In the rearview screen he could see the knot of people on the walk before the bar, watching him depart.
He laughed, and the apple-blossom moon hung dead ahead.
Evelyn listened. Was she hearing things that weren't really there within the belltones? No. It came again, a knocking on the front door. She moved to the front of the room and looked out through the small window.
Then she unbolted the door and flung it wide.
"Fred!" she said. "This...”
"Back up!" he told her. "Quick! All the way across the room!"
"What's wrong?"
"Do it!"
She moved ten paces back, her eyes narrowing.
"Are your parents home?"
"No."
He stepped inside and closed the door behind him. He was eighteen years old, and his dark hair was straight and unruly. His angular jaw was clenched tight, his breathing was rapid, and his eyes drifted from place to place.
"What's the matter, Fred?"
"How do you feel?" he asked.
"I… Oh, no!"
He nodded. "I think I've got it. I had a fever earlier, and now I've got a chill. My armpits hurt, my throat is sore. No matter how much I drink, I still feel thirsty. That's why I don't want you to get near me."
Evelyn raised her hands to her cheeks and stared at him over the bright hedge of her nails. "After last night;" she said, "I . . . I haven't been feeling so good, either."
"Yeah," he said. "I probably killed you last night."
Evelyn was seventeen, had reddish hair, and her favorite color was green.
"How… What can we do?"
"Nothing," he said. "We can go to the clinic, and they can put us to bed and watch us die."
"Oh, no! Maybe the serum will come in time."
"Ha! I came to say good-bye, that's all. I love you. I'm sorry I gave it to you. Maybe if we hadn't done it… Oh, I don't know! I'm sorry, Evvie!"
She began to cry.
"Don't go!" she said.
"I've got to. Maybe you're only catching a cold or something. I hope so. Take some aspirin and go to bed."
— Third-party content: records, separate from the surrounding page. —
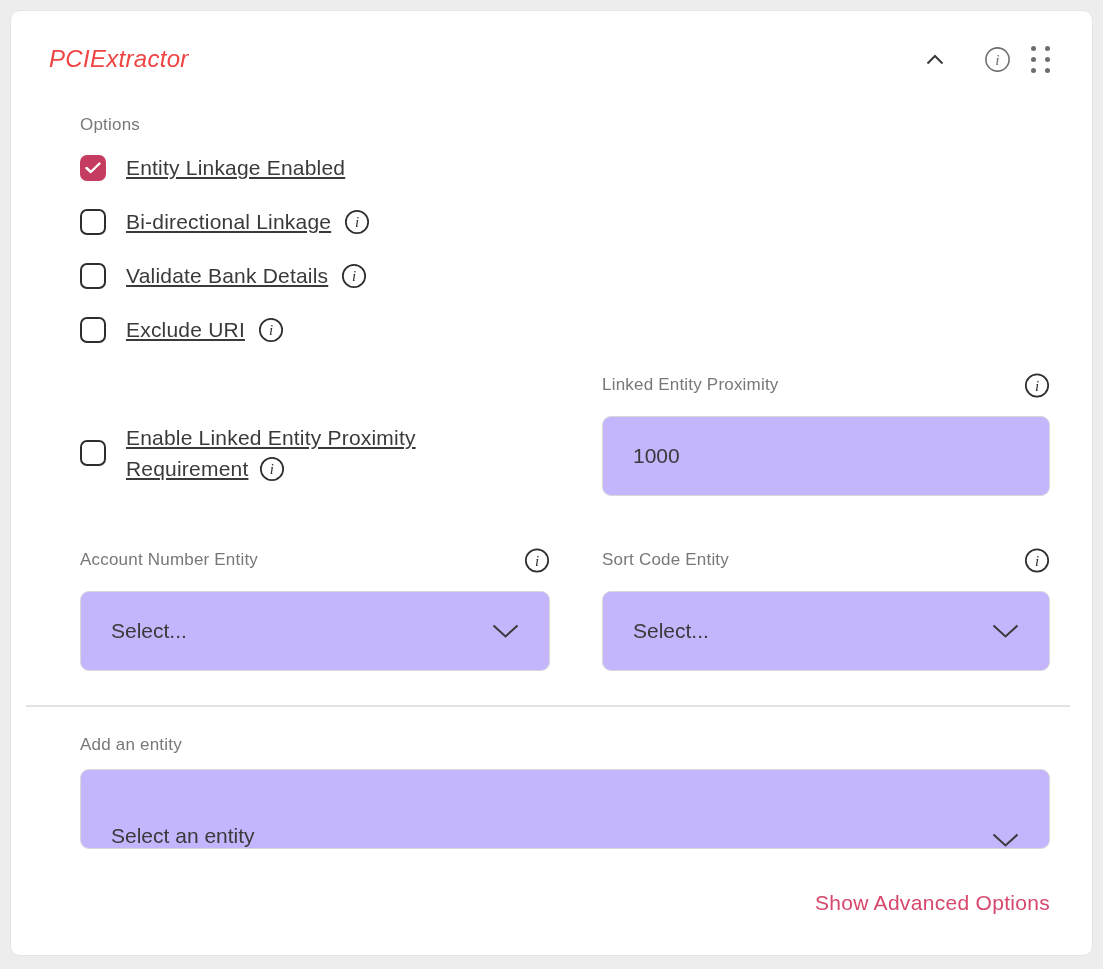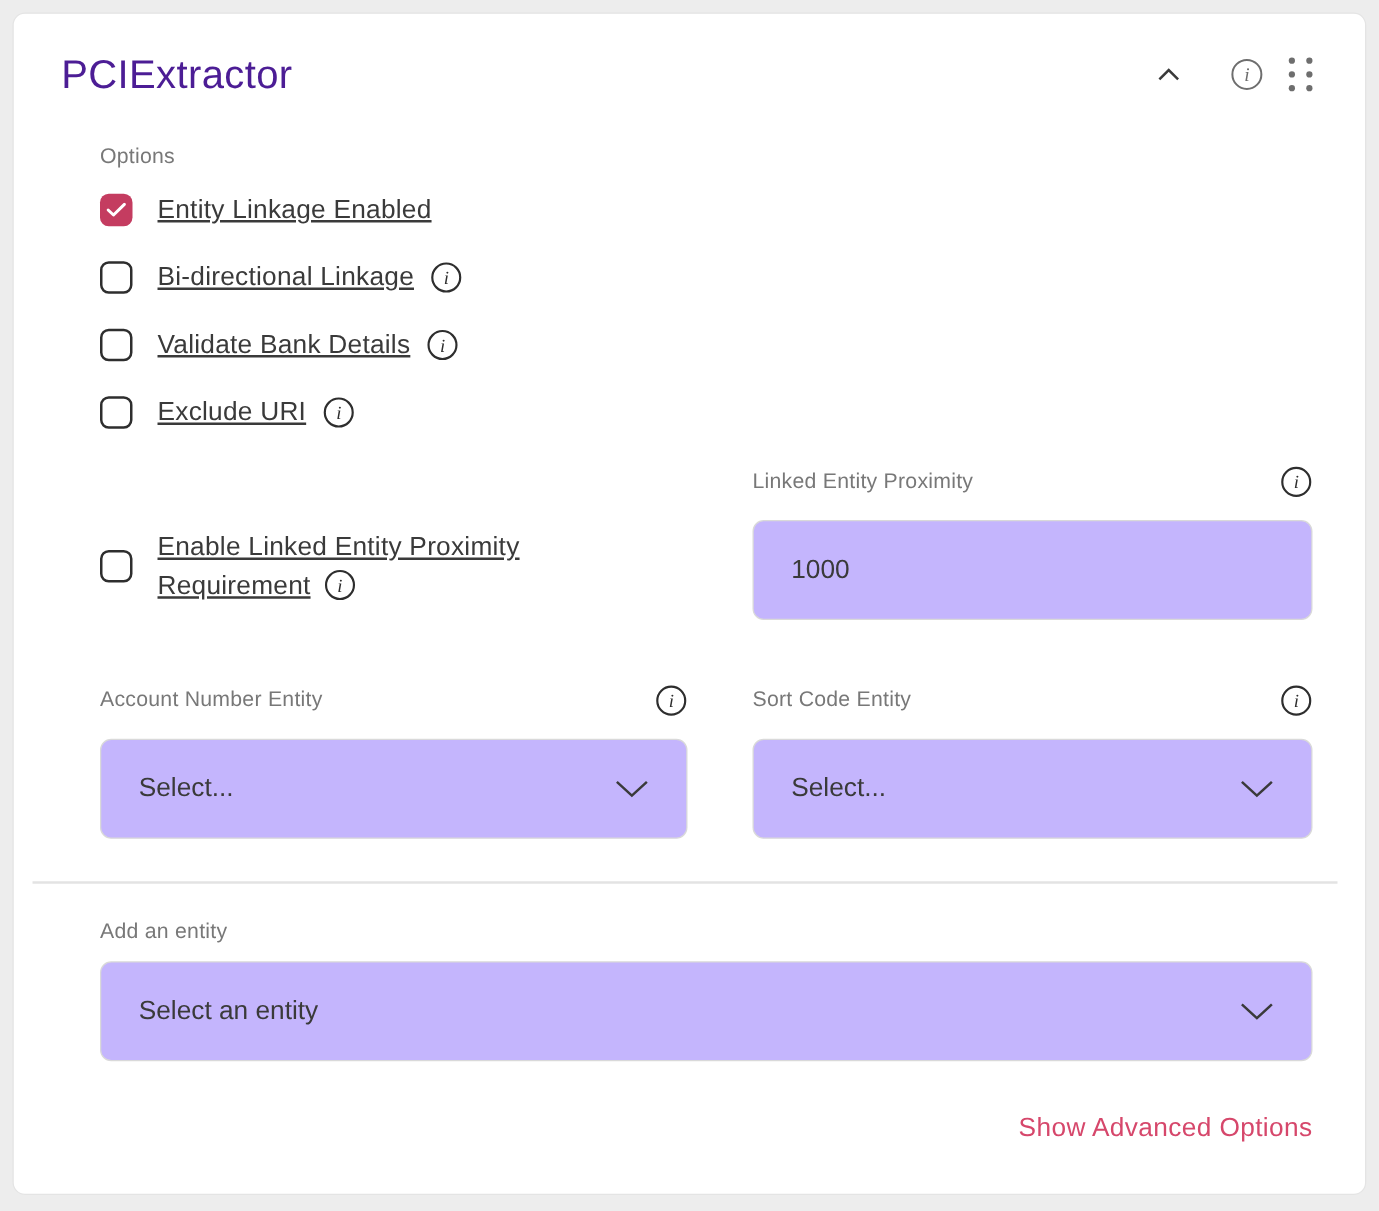--- a/index.html
+++ b/index.html
@@ -26,7 +26,7 @@
     padding: 30px 42px 0 38px;
     height: 66px;
   }
-  .title { font-size: 32px; color: #4c1d95; letter-spacing: 0.3px; flex: 0 0 auto; }
+  .title { font-size: 24px; color: #ef4444; letter-spacing: 0.3px; flex: 0 0 auto; font-style: italic; }
   .header-spacer { flex: 1; }
   .hicon { display: flex; align-items: center; justify-content: center; cursor: pointer; }
   .collapse-btn { width: 26px; height: 26px; margin-right: 36px; color: #3a3a3a; }

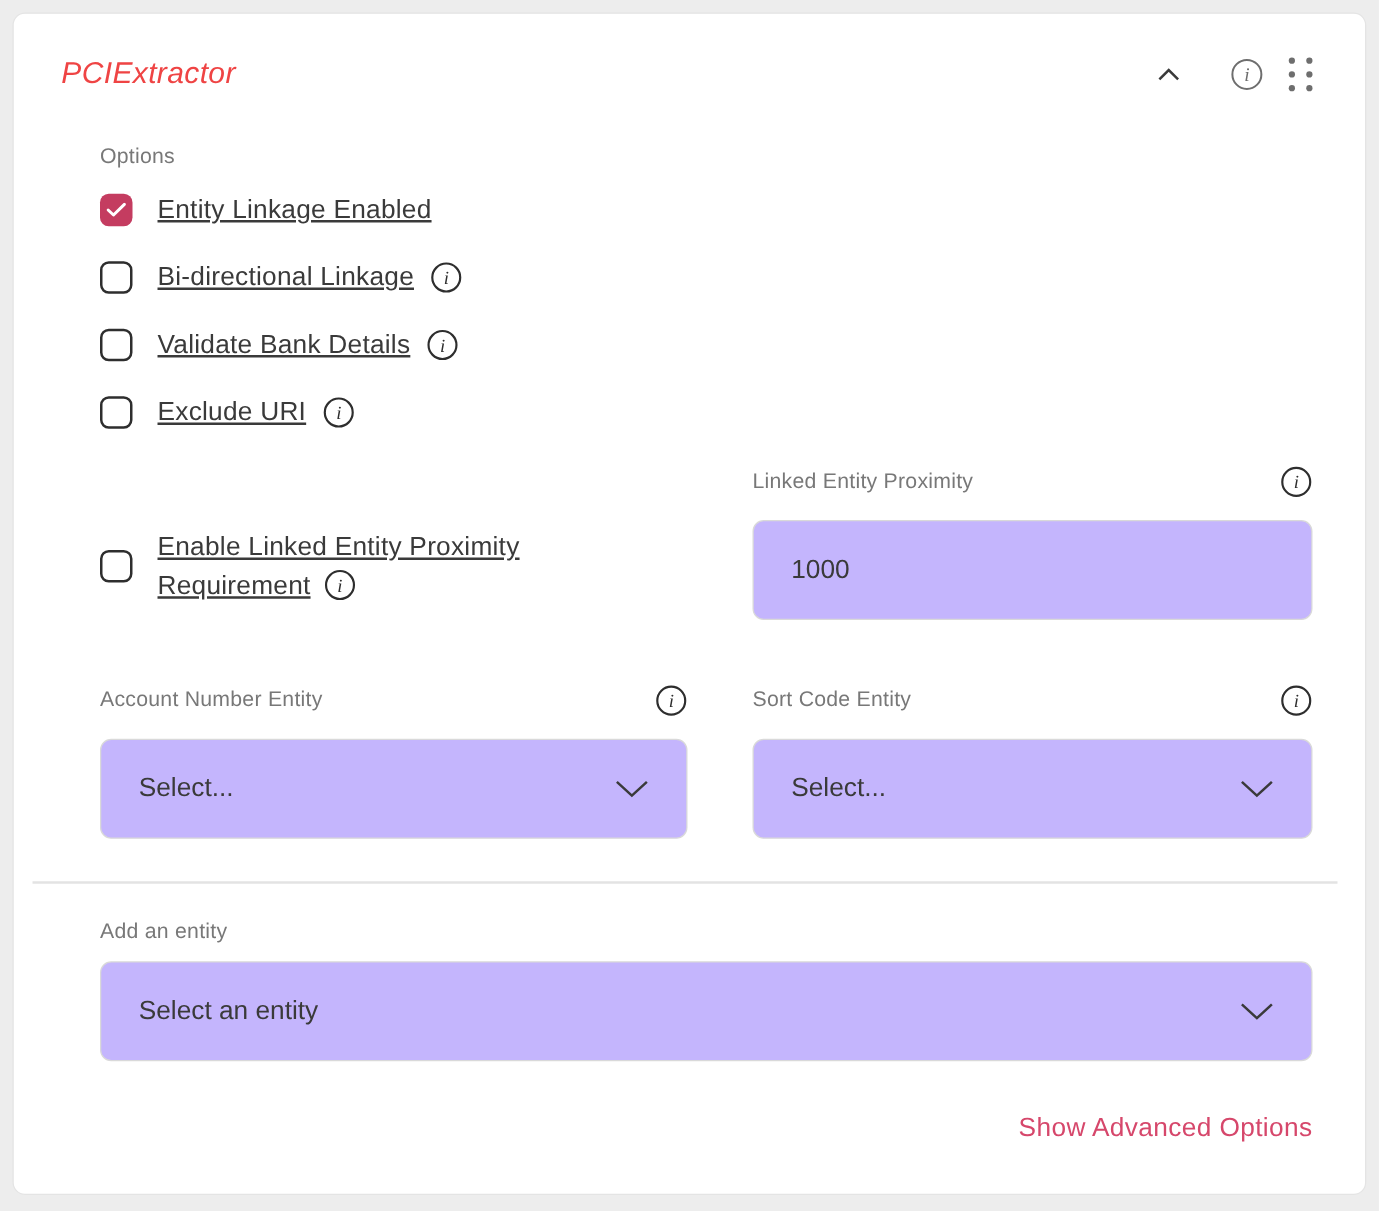--- a/index.html
+++ b/index.html
@@ -259,7 +259,7 @@
 
     <div class="add-entity-section">
       <div class="field-label">Add an entity</div>
-      <div class="selectbox" style="margin-top:14px;">
+      <div class="selectbox" style="margin-top:14px;align-items:flex-end;">
         <span>Select an entity</span>
         <span class="select-chevron">
           <svg width="27" height="15" viewBox="0 0 27 15" fill="none" stroke="currentColor" stroke-width="2">

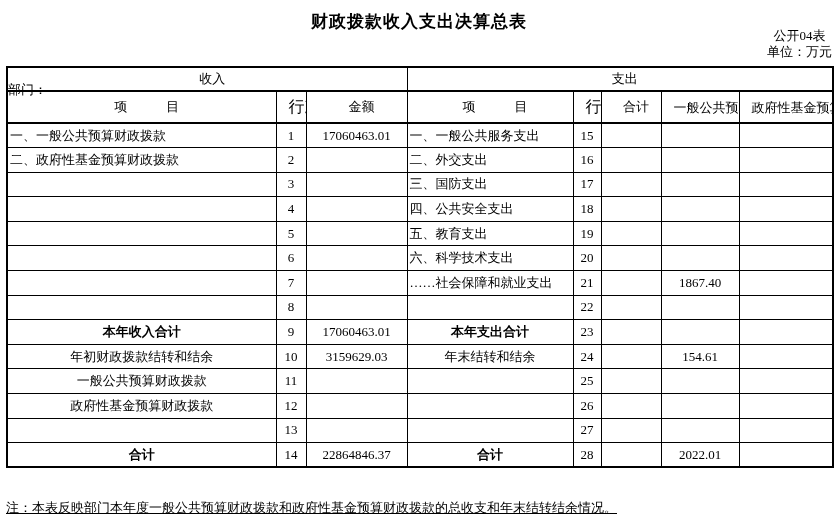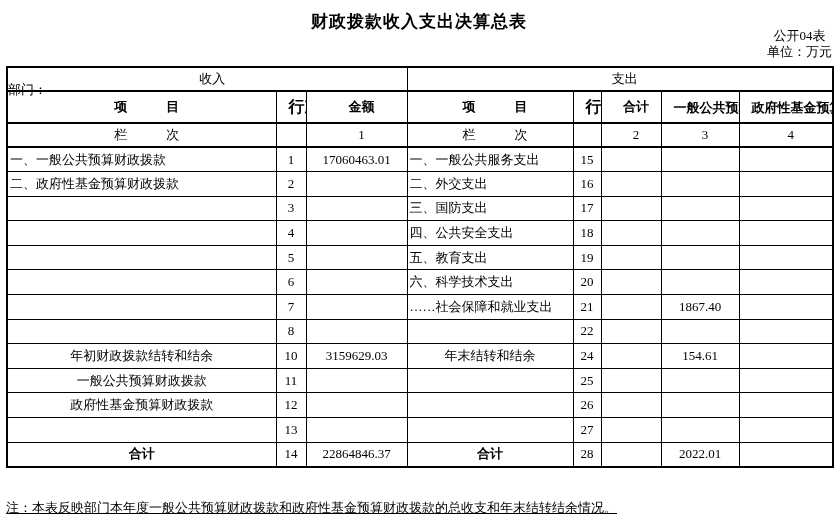--- a/index.html
+++ b/index.html
@@ -19,7 +19,7 @@
   table.decl td { border: 1px solid #000; padding: 0 2px;
                   overflow: hidden; white-space: nowrap; height: 24.6px; }
   tr.h24 td { height: 24px; }
-  tr.h32 td { height: 32px; font-weight: bold; }
+  tr.h32 td { height: 32px; }
   tr.hsep td { border-bottom-width: 2px; padding-left: 12px; }
 
   .c { text-align: center; }

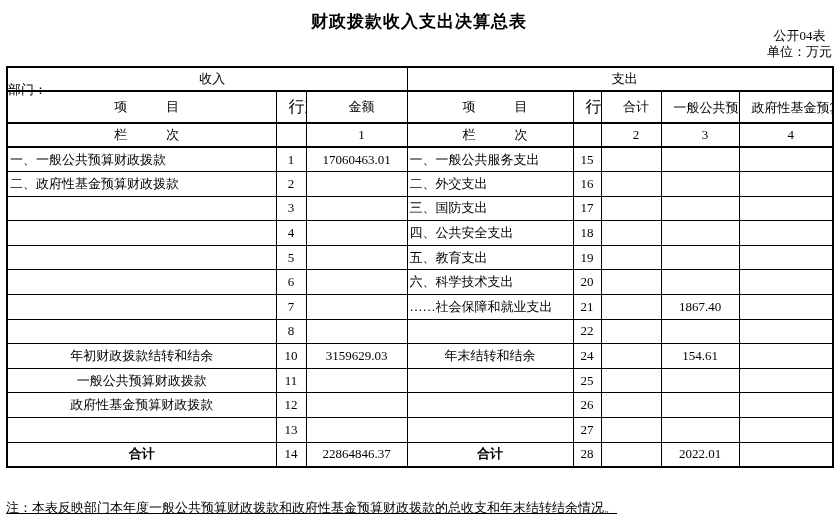--- a/index.html
+++ b/index.html
@@ -74,16 +74,6 @@
         <td class="wraphdr">一般公共预算财政拨款</td>
         <td class="wraphdr">政府性基金预算财政拨款</td>
       </tr>
-      <tr class="h24 hsep">
-        <td class="c">栏　　　次</td>
-        <td></td>
-        <td class="c">1</td>
-        <td class="c">栏　　　次</td>
-        <td></td>
-        <td class="c">2</td>
-        <td class="c">3</td>
-        <td class="c">4</td>
-      </tr>
 
       <tr>
         <td class="l">一、一般公共预算财政拨款</td>

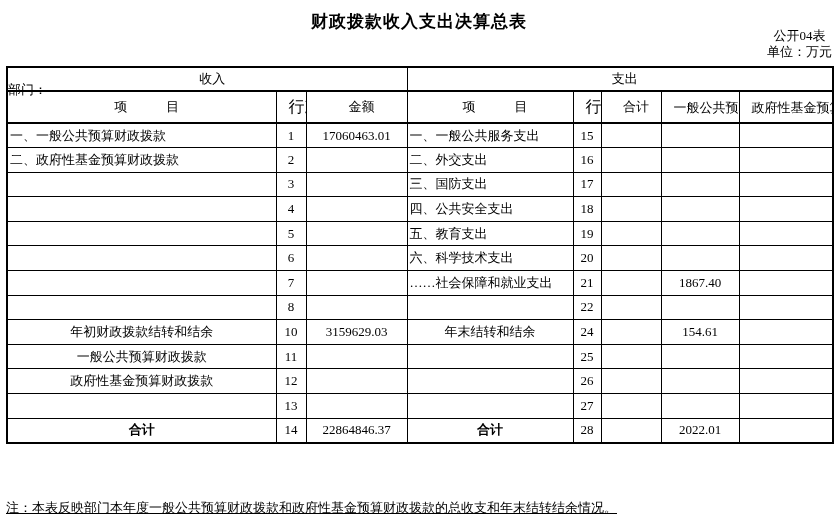--- a/index.html
+++ b/index.html
@@ -156,6 +156,16 @@
         <td class="num"></td>
       </tr>
       <tr>
+        <td class="c b ind1">本年收入合计</td>
+        <td class="c">9</td>
+        <td class="num">17060463.01</td>
+        <td class="c b">本年支出合计</td>
+        <td class="c">23</td>
+        <td class="num"></td>
+        <td class="num"></td>
+        <td class="num"></td>
+      </tr>
+      <tr>
         <td class="c ind2">年初财政拨款结转和结余</td>
         <td class="c">10</td>
         <td class="num">3159629.03</td>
He rested his hand on the doorknob.
"Don't go," she said.
"I've got to."
"To the clinic?"
"Are you kidding? They can't do anything. I'm just going, away . . ."
"What are you going to do?"
He looked away from her blue-green eyes.
"You know," he said. "I'm not going to go through all that misery. I've seen people die of it. I'm not going to wait."
"Don't," she said. "Please don't."
"You don't know what it's like," he said.
"The serum may come. You ought to hold out for as long as you can."
"It won't come. You've heard what it's like out there. You know they won't make it."
"I think I've got it, too," she said. "So come here.. It doesn't matter."
They met in the center of the room, and he wrapped his arms around her.
"Don't be afraid," she said. "Don't be afraid," and he held her for a long while, and then she took his hand and said, "Come this way. Don't be afraid. They won't be home for a long time," and she led him up to her bedroom and said, "Undress me," and he did.
They moved to the bed and did not speak again until after he had ridden her for several minutes and she heard him sigh and felt the warm moisture come into her. Then she rubbed his shoulders and said, "That was good."
"Yes." He raised himself to draw away then, and his elbow collapsed. "Oh, God!" he said. "I'm so weak all of a sudden!" He rolled to his side and swung his feet over the edge of the bed. He sat there and began to shake.
She draped a blanket over his shoulders and said, "You're thirsty, aren't you?"
"Yes."
"I'll get you a drink."
"Thanks."
He gulped the water she brought him. His head filled with bells as he drank it. "I love you," he said, and, "I'm sorry."
"Don't be. It was good."
Silently, he began to cry. She didn't realize it until his chest contracted about a sob, and she looked and saw that his face was wet.